Runaway cost isn't really a model problem and it isn't bad luck. It's an architecture problem. The spend limit is usually in a place the spend can route around, inside the agent, or after the fact in a billing alert. Move it outside the agent and in front of the action, and the worst case stops being "we found out when the invoice came" and starts being "it paused and pinged us."

Faramesh is open source. If you want to put a hard ceiling in front of your agents, the repo's at github.com/faramesh/faramesh-core. If you wire it up and something's off, tell me, that's all useful feedback right now.

Top comments (2)

Gautam K • Jul 30

I've been circling the same problem space and kept arriving at your architecture, enforcement outside the agent, deterministic, in front of the tool call. Then I found Faramesh.

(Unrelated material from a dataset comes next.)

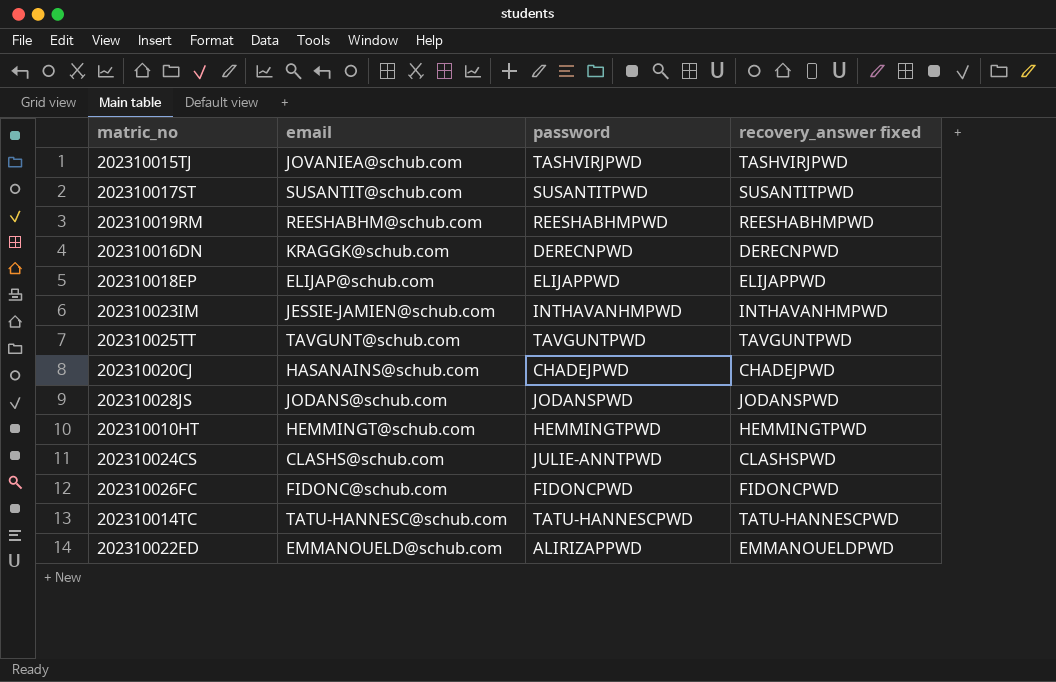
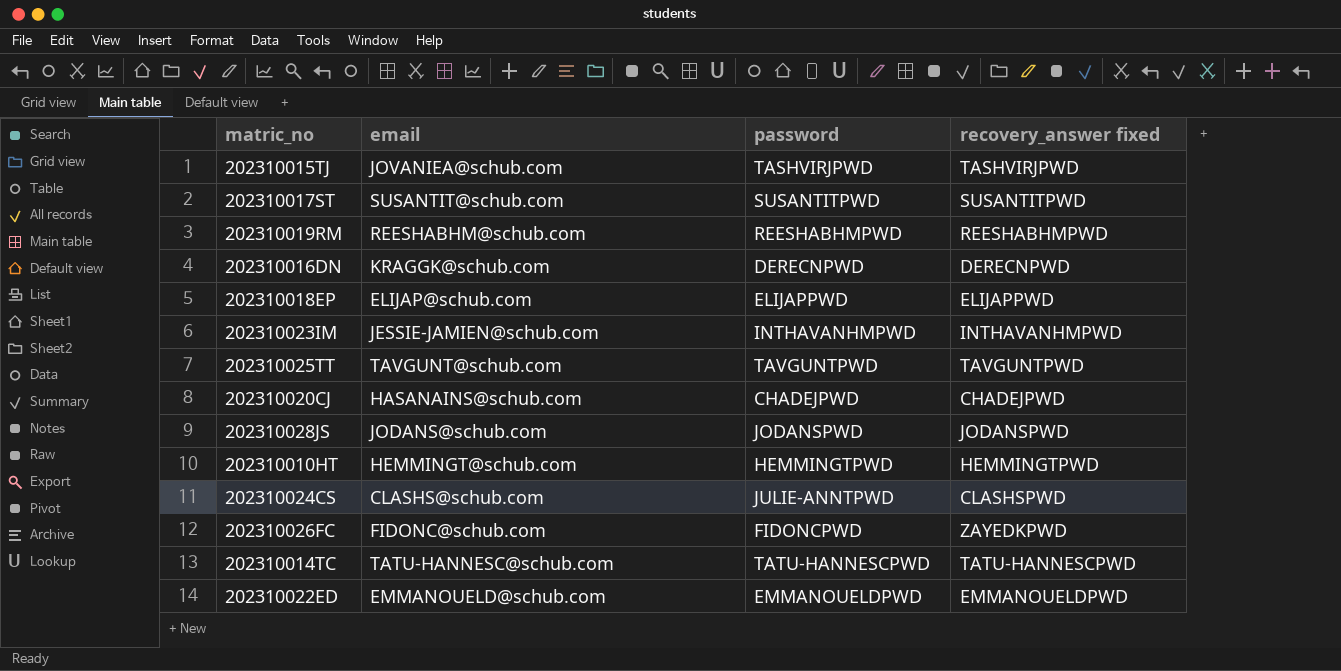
202310026FC | recovery_answer fixed: FIDONCPWD -> ZAYEDKPWD
202310022ED | password: ALIRIZAPPWD -> EMMANOUELDPWD

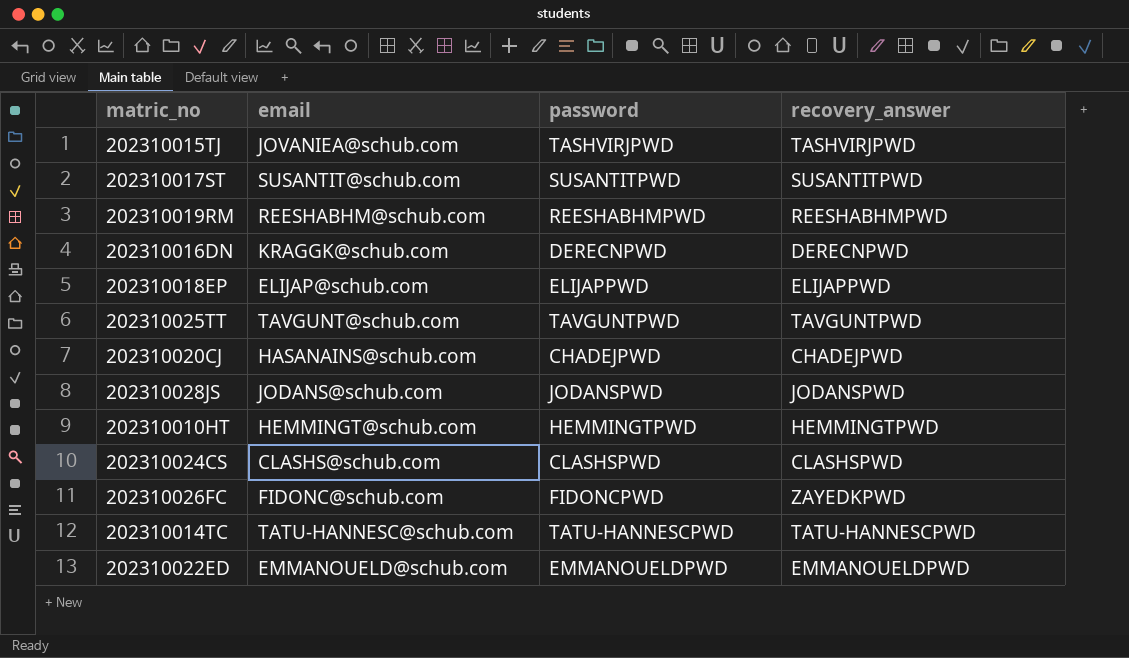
column name: recovery_answer fixed -> recovery_answer
row 202310023IM: JESSIE-JAMIEN@schub.com | INTHAVANHMPWD | INTHAVANHMPWD -> none
202310024CS | password: JULIE-ANNTPWD -> CLASHSPWD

What's the pull actually been? Are people installing it and leaving it in, or reading the post and moving on? And is anyone treating agent spend as a budget line yet, or is it still an engineer's side concern?

Alex Morgan • Jun 24

This is the right architecture. The pattern you're describing — cap outside the agent, enforced before the call, not after the invoice — maps to what I've been calling "upstream economic grounding" in my own writing on AI FinOps. Most of the market is building downstream dashboards to watch the fire, and you've put the extinguisher in front of the agent. The on_exceed defer behavior is the detail that makes this production-ready — pausing rather than hard-failing means the loop stops at the dollar, not at a crashed pipeline.

Curious about your thinking on how this interacts with model-level budgets (Anthropic's task budgets, etc.) — do you see those as complementary layers or competing approaches? Either way, useful project. Glad someone's building this.